(Stored entries)
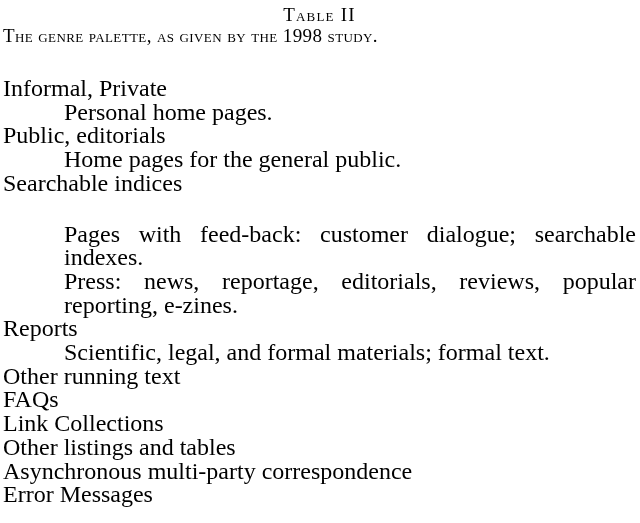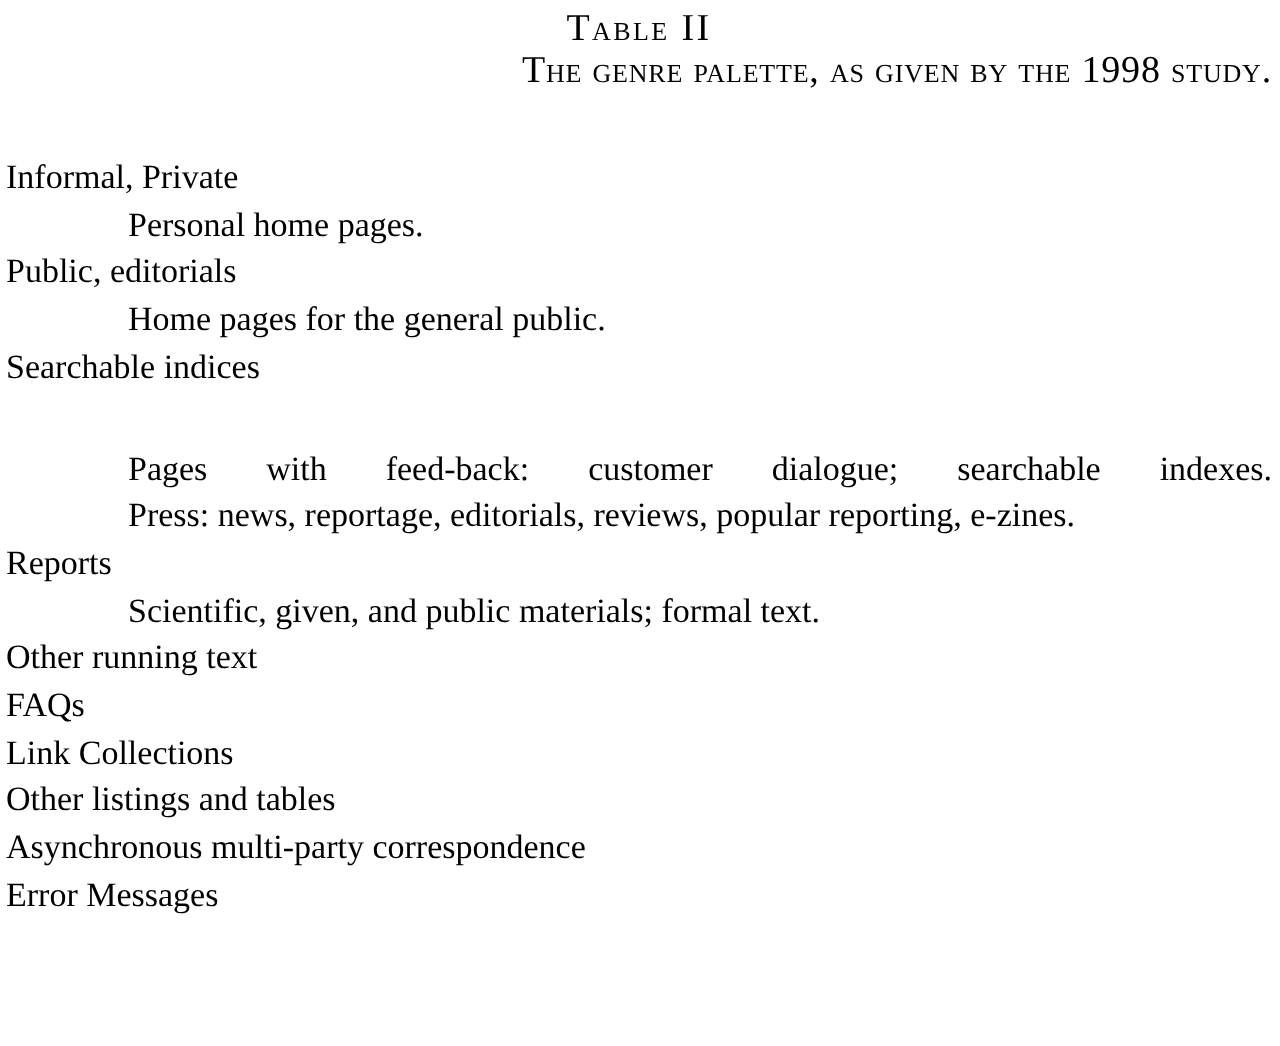"The genre palette, as given" .table-caption { text-align: right -> left }
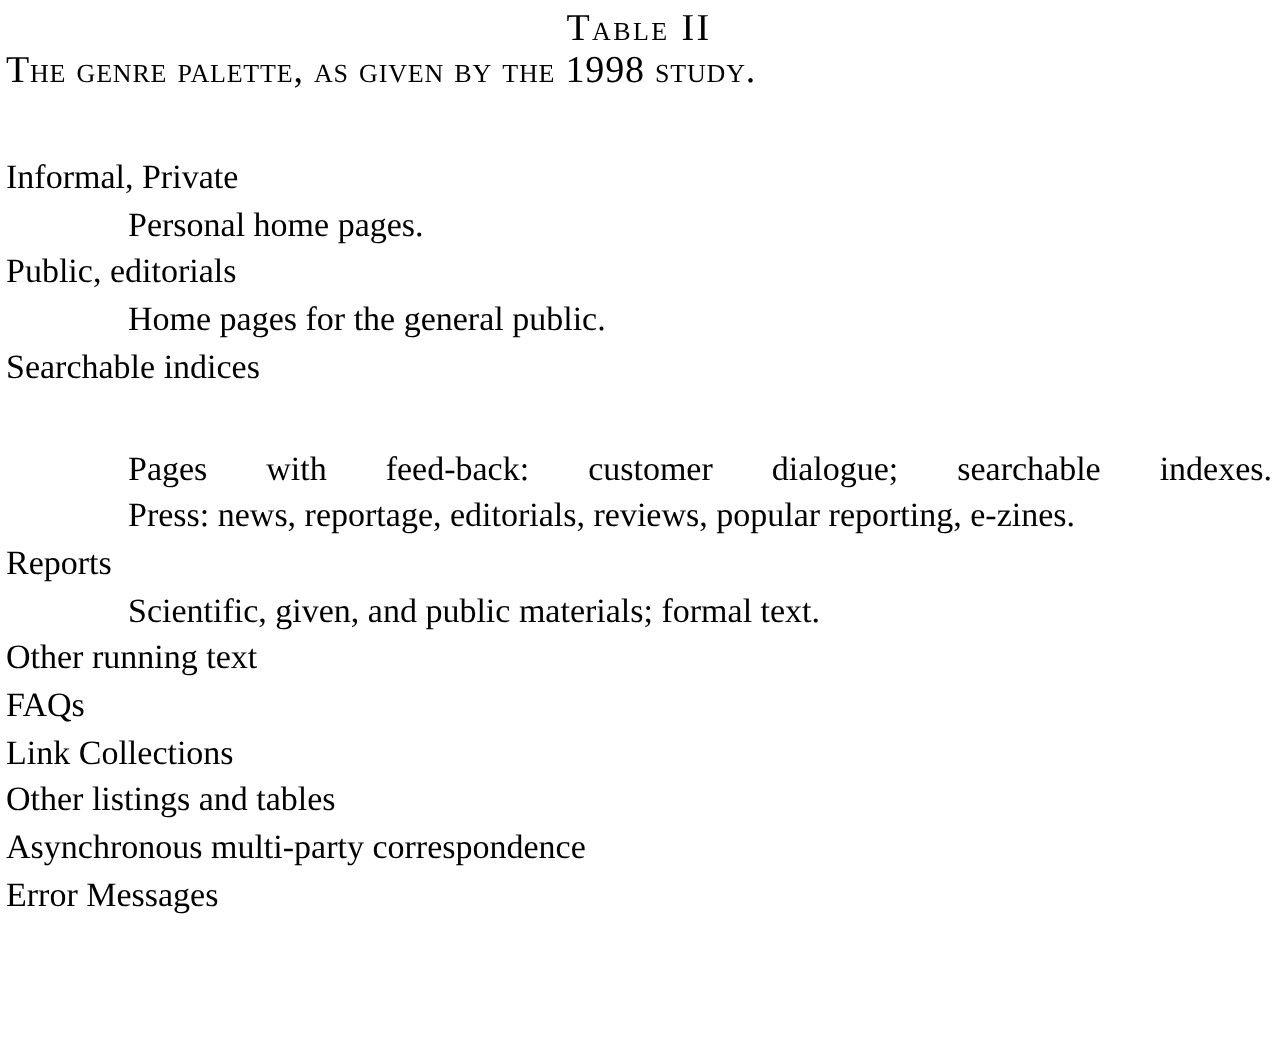"Informal, Private" .genre-list { font-size: 17px -> 24px }
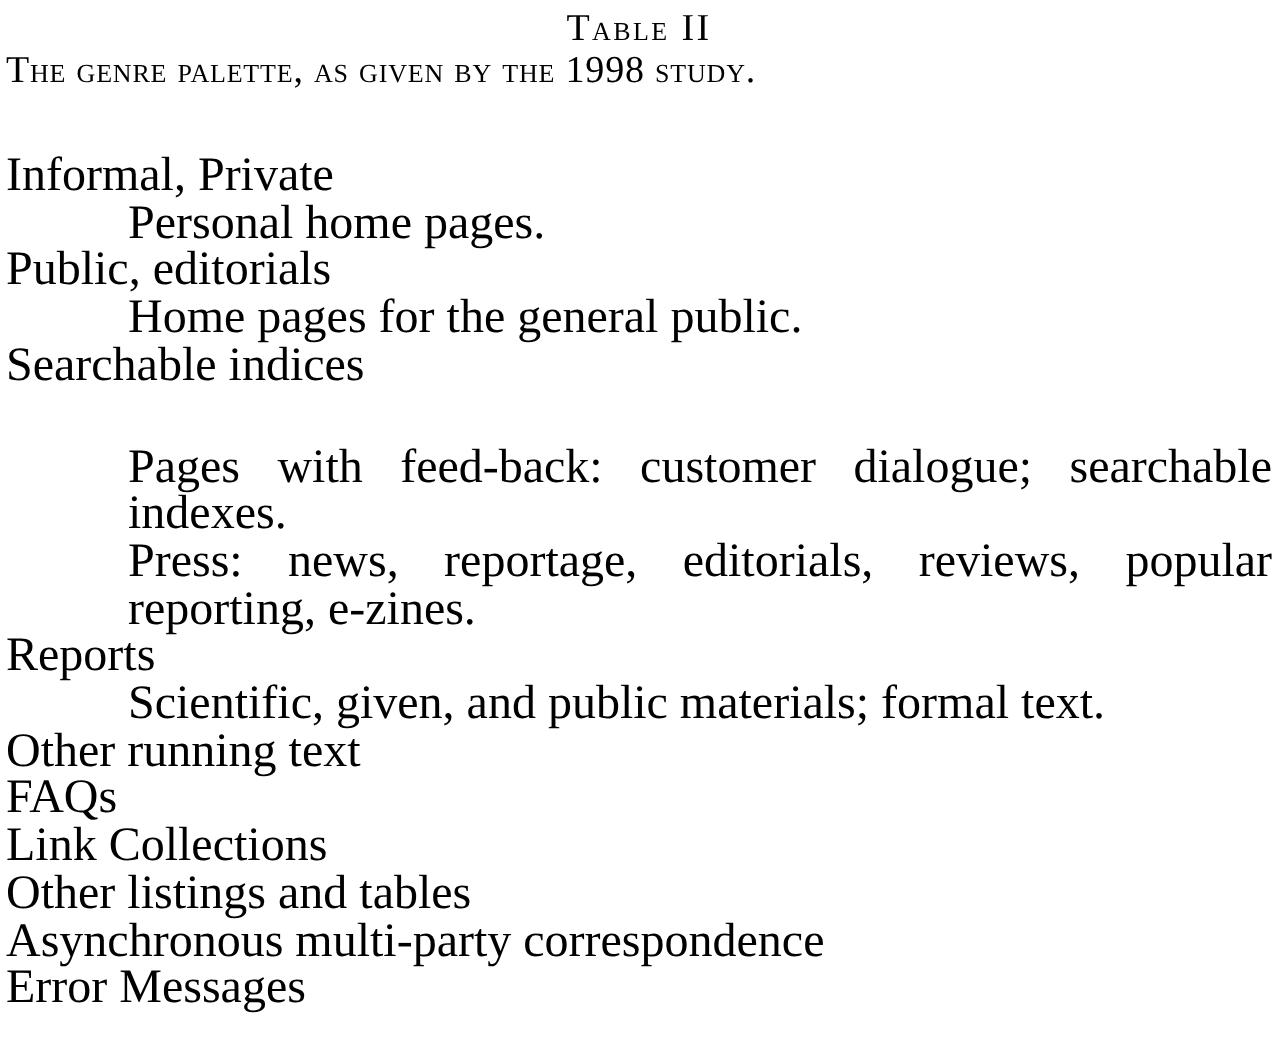"Scientific, given, and public materials;" div.genre-description { text: given, and public -> legal, and formal }
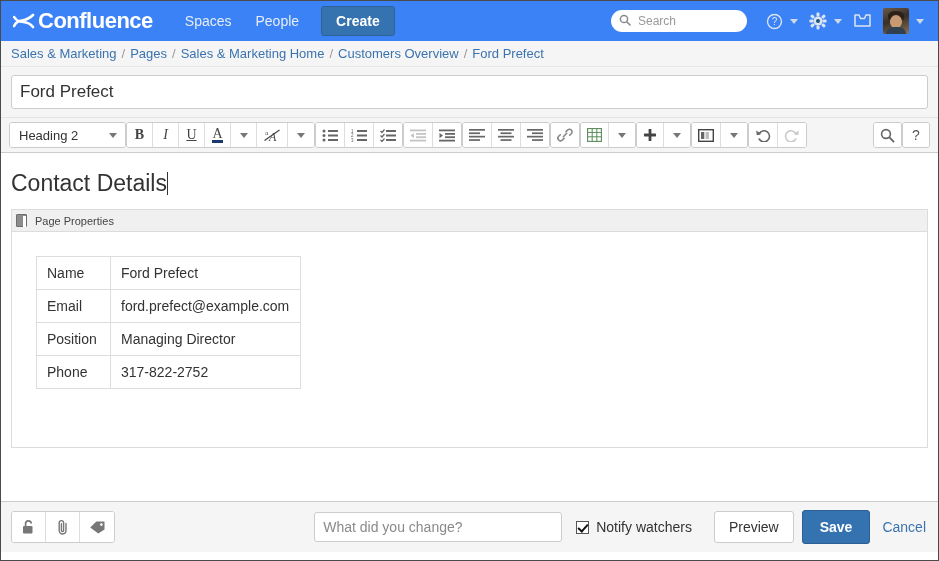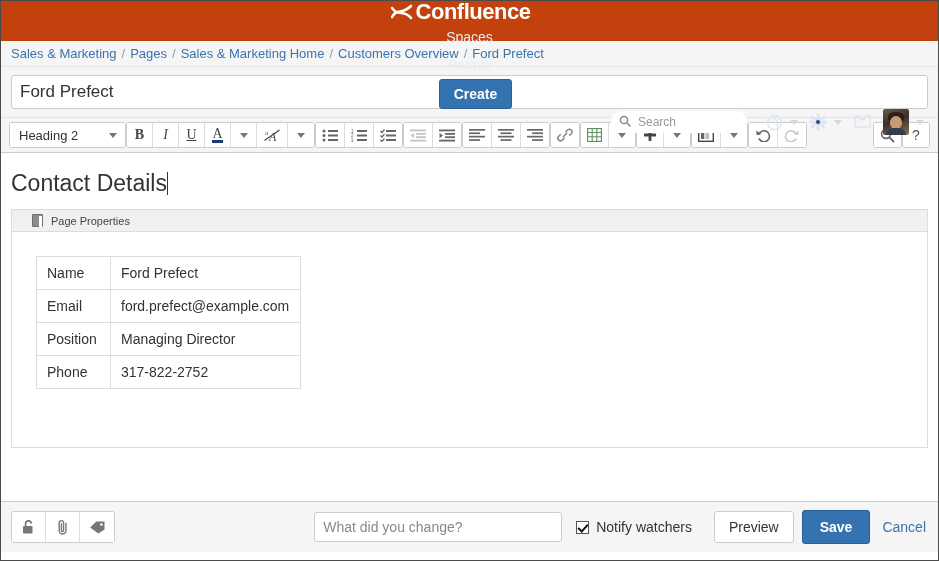"Confluence" .hdr { background: #c2410c -> #3b82f6; flex-direction: column -> none }
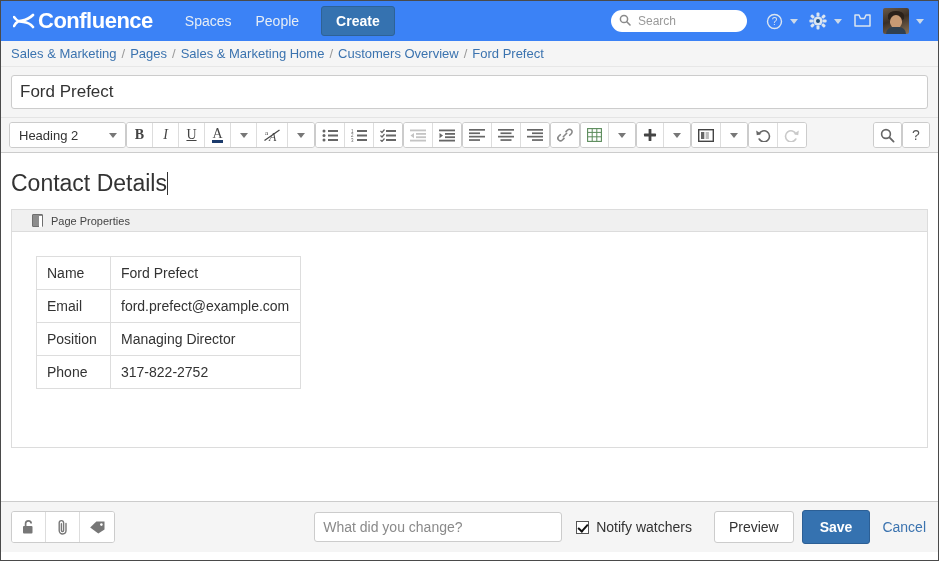"Page Properties" .macro-hd { padding: 0 20px -> 0 4px }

- [THE TASK]: Give the records again without a single change, and exclude the pictures.

- [ANSWER FOR THE TASK]:
"The genre palette, as given" .table-caption { text-align: right -> left }
"Informal, Private" .genre-list { font-size: 17px -> 24px }
"Scientific, given, and public materials;" div.genre-description { text: given, and public -> legal, and formal }
"Confluence" .hdr { background: #c2410c -> #3b82f6; flex-direction: column -> none }
"Page Properties" .macro-hd { padding: 0 20px -> 0 4px }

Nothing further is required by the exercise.